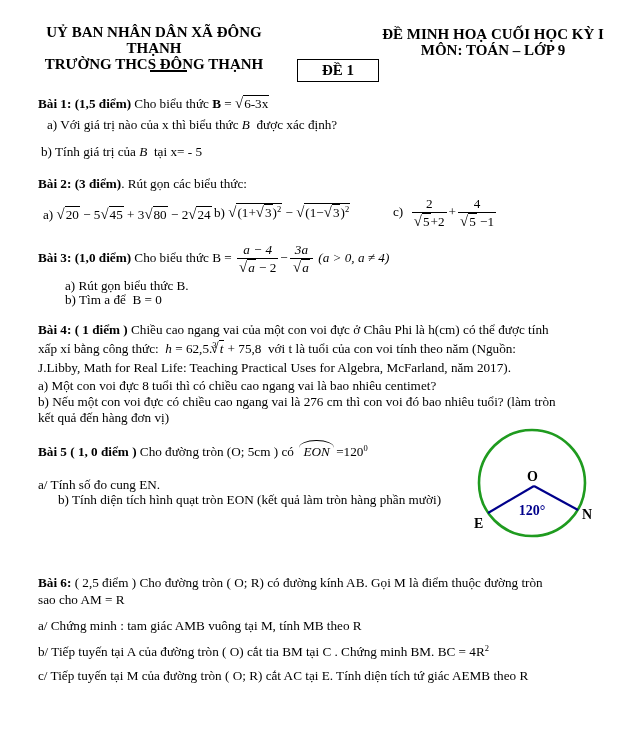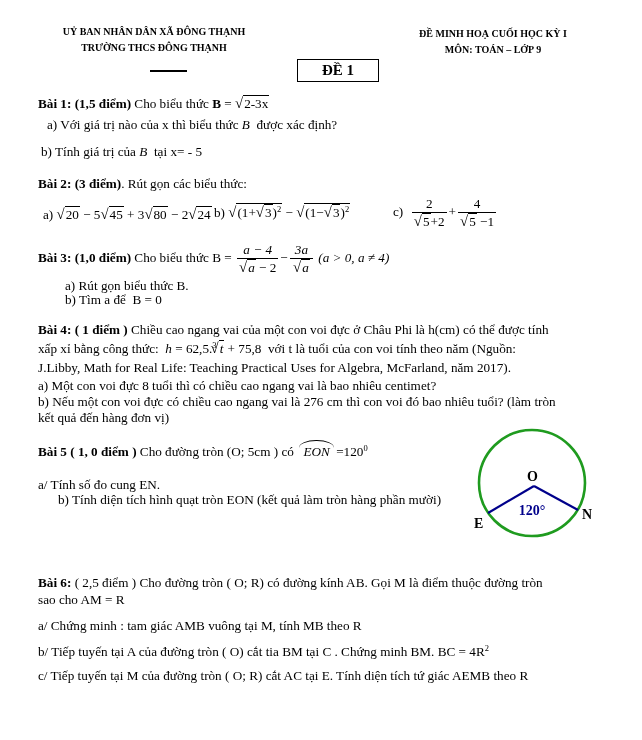"UỶ BAN NHÂN DÂN XÃ" .hdr { font-size: 10px -> 15px }
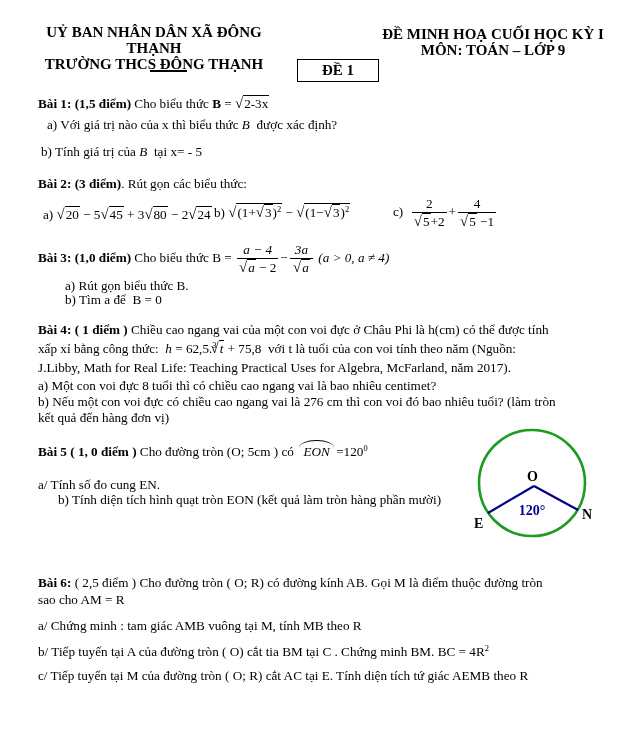"2-3x" span.rd { text: 2-3x -> 6-3x }
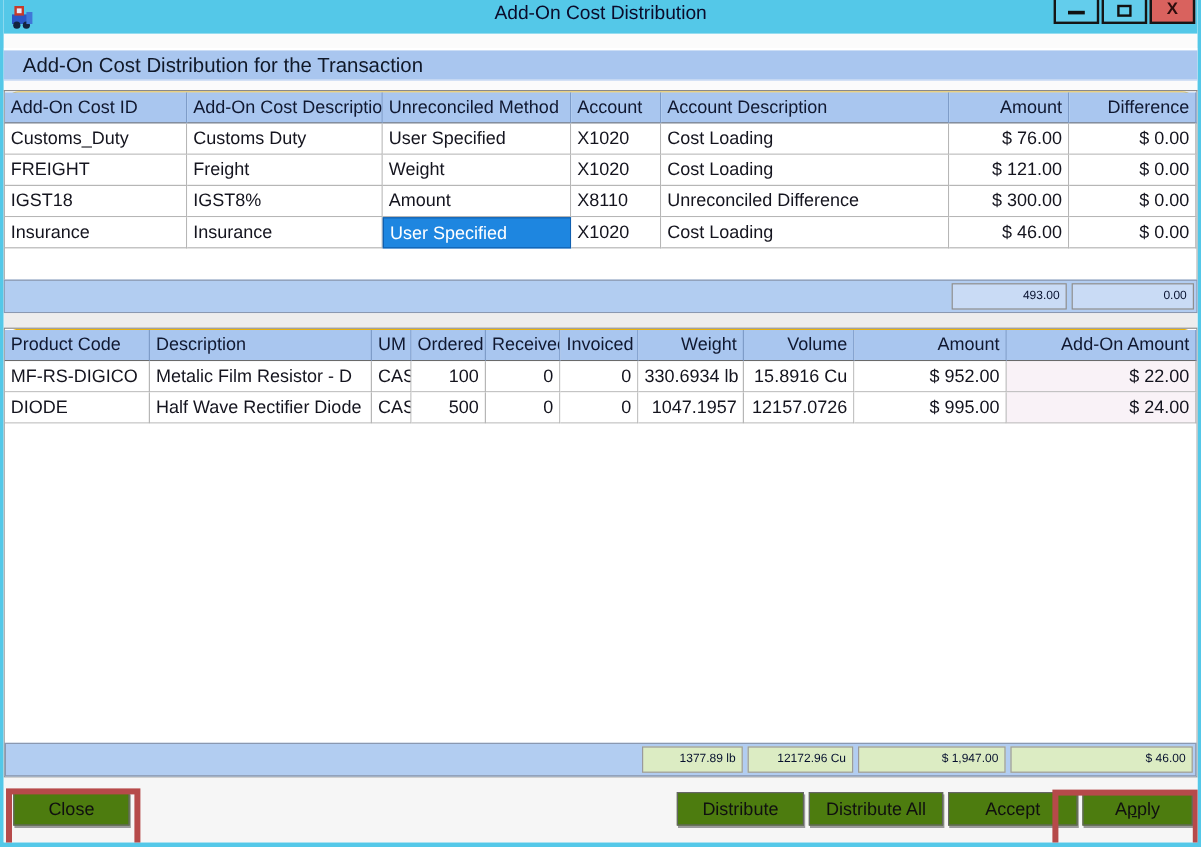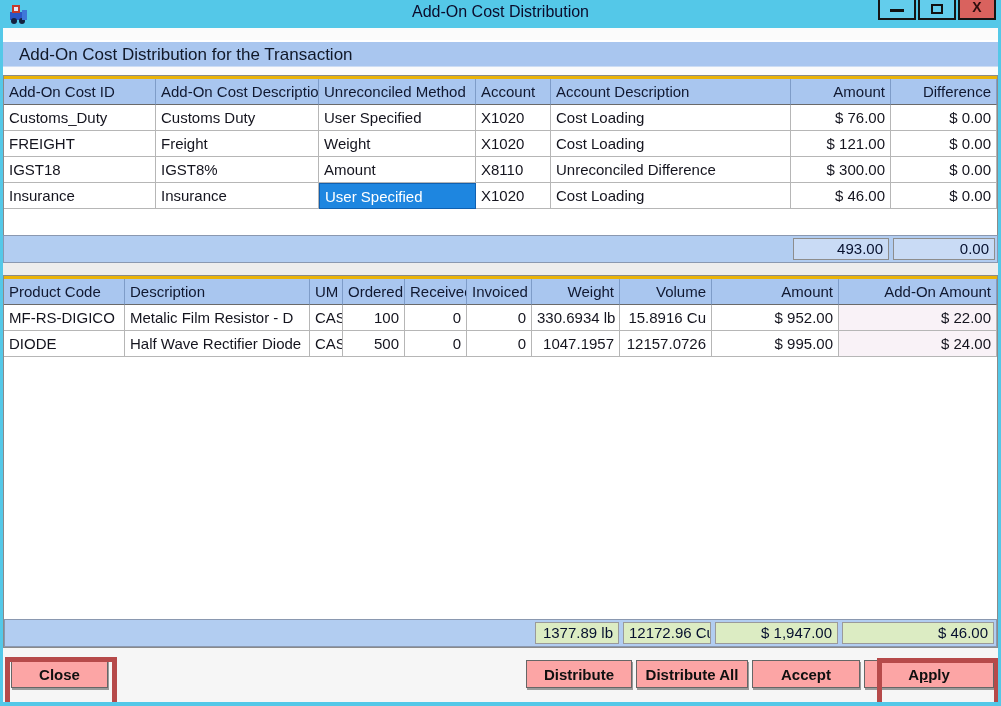"Add-On Cost ID" .grid-header { border-radius: none -> 12px; border-top: 3px solid #eab308 -> 1px solid #eab308 }
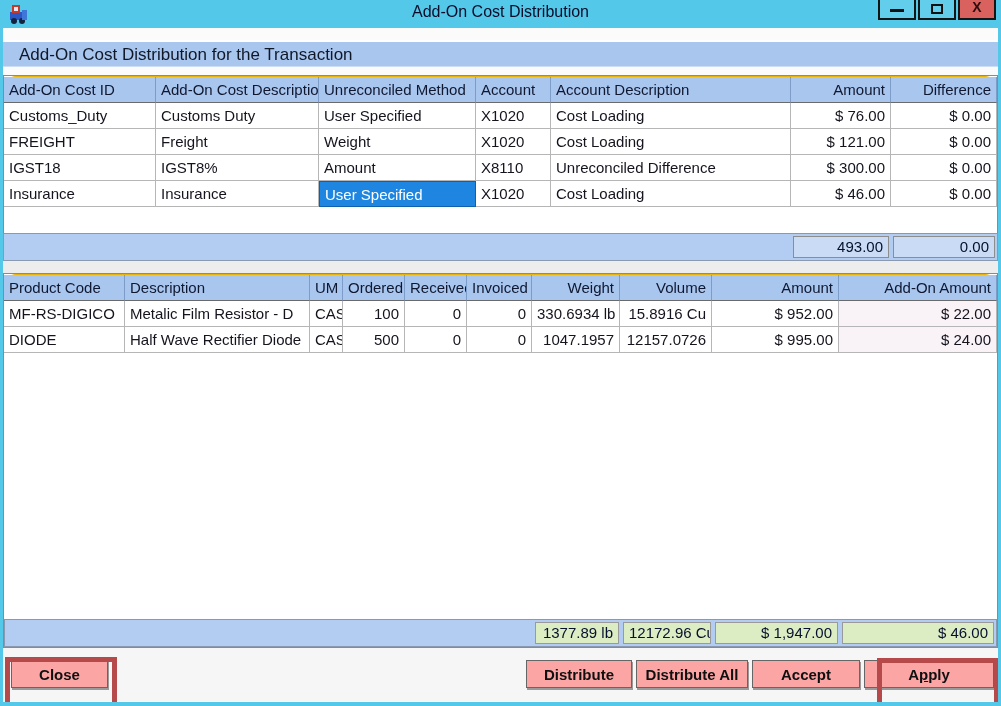"493.00" .tbox { font-size: 15px -> 10px }
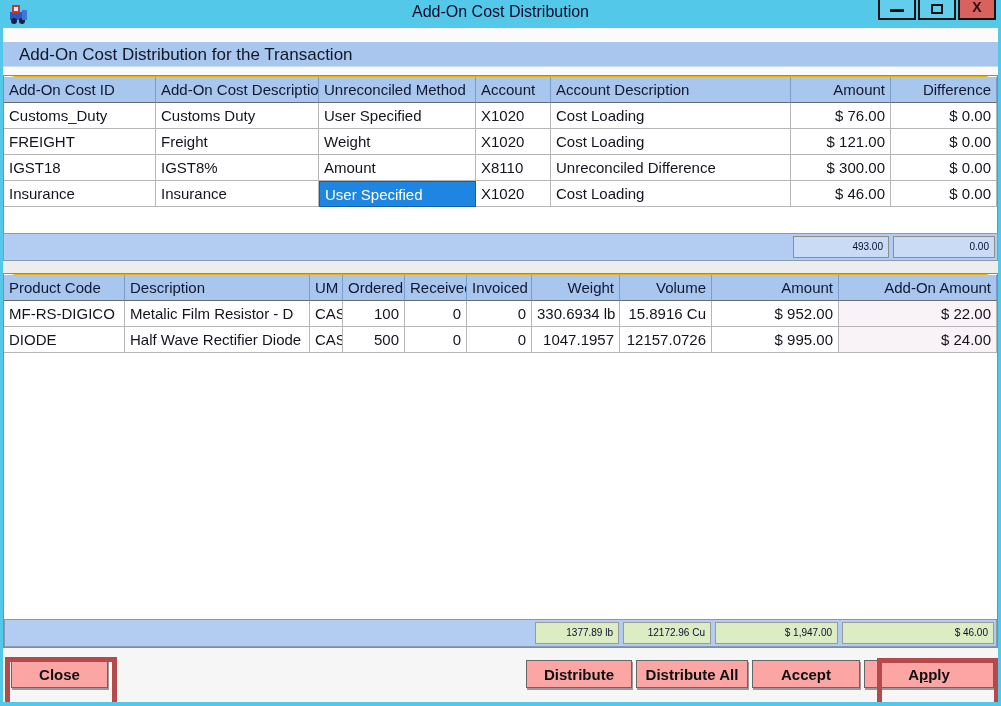"Close" .btn { background: #fca5a5 -> #4d7c0f; font-weight: bold -> none }
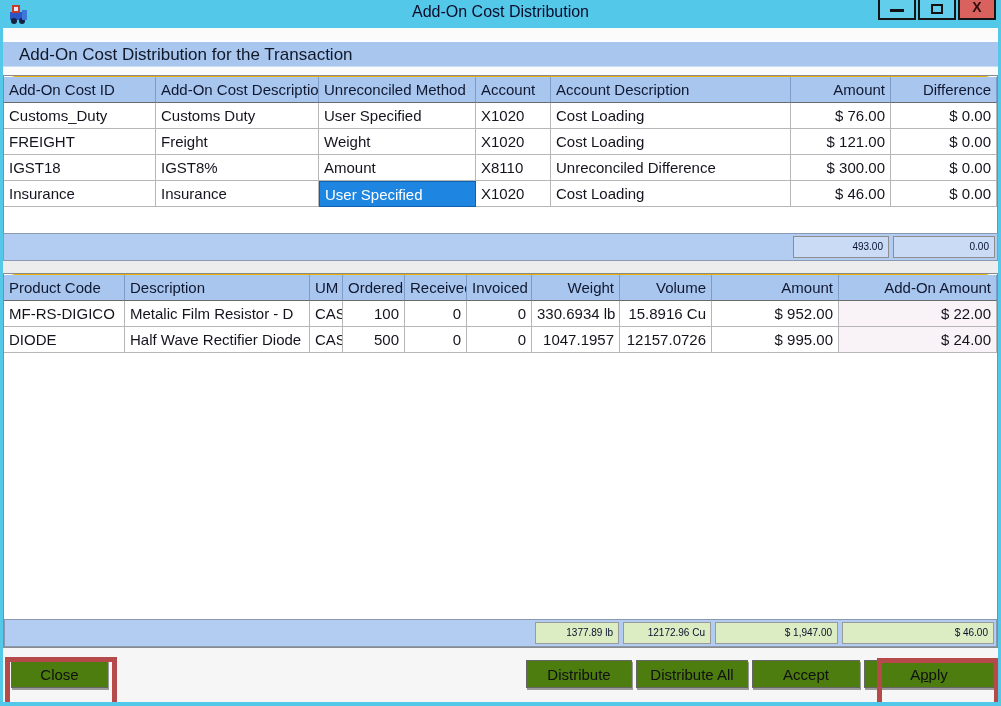"Apply" .w110 { width: 130px -> 92px }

_ _ _ _

Your copy must repeat the data word for word and show none of its images.

"UỶ BAN NHÂN DÂN XÃ" .hdr { font-size: 10px -> 15px }
"2-3x" span.rd { text: 2-3x -> 6-3x }
"Add-On Cost ID" .grid-header { border-radius: none -> 12px; border-top: 3px solid #eab308 -> 1px solid #eab308 }
"493.00" .tbox { font-size: 15px -> 10px }
"Close" .btn { background: #fca5a5 -> #4d7c0f; font-weight: bold -> none }
"Apply" .w110 { width: 130px -> 92px }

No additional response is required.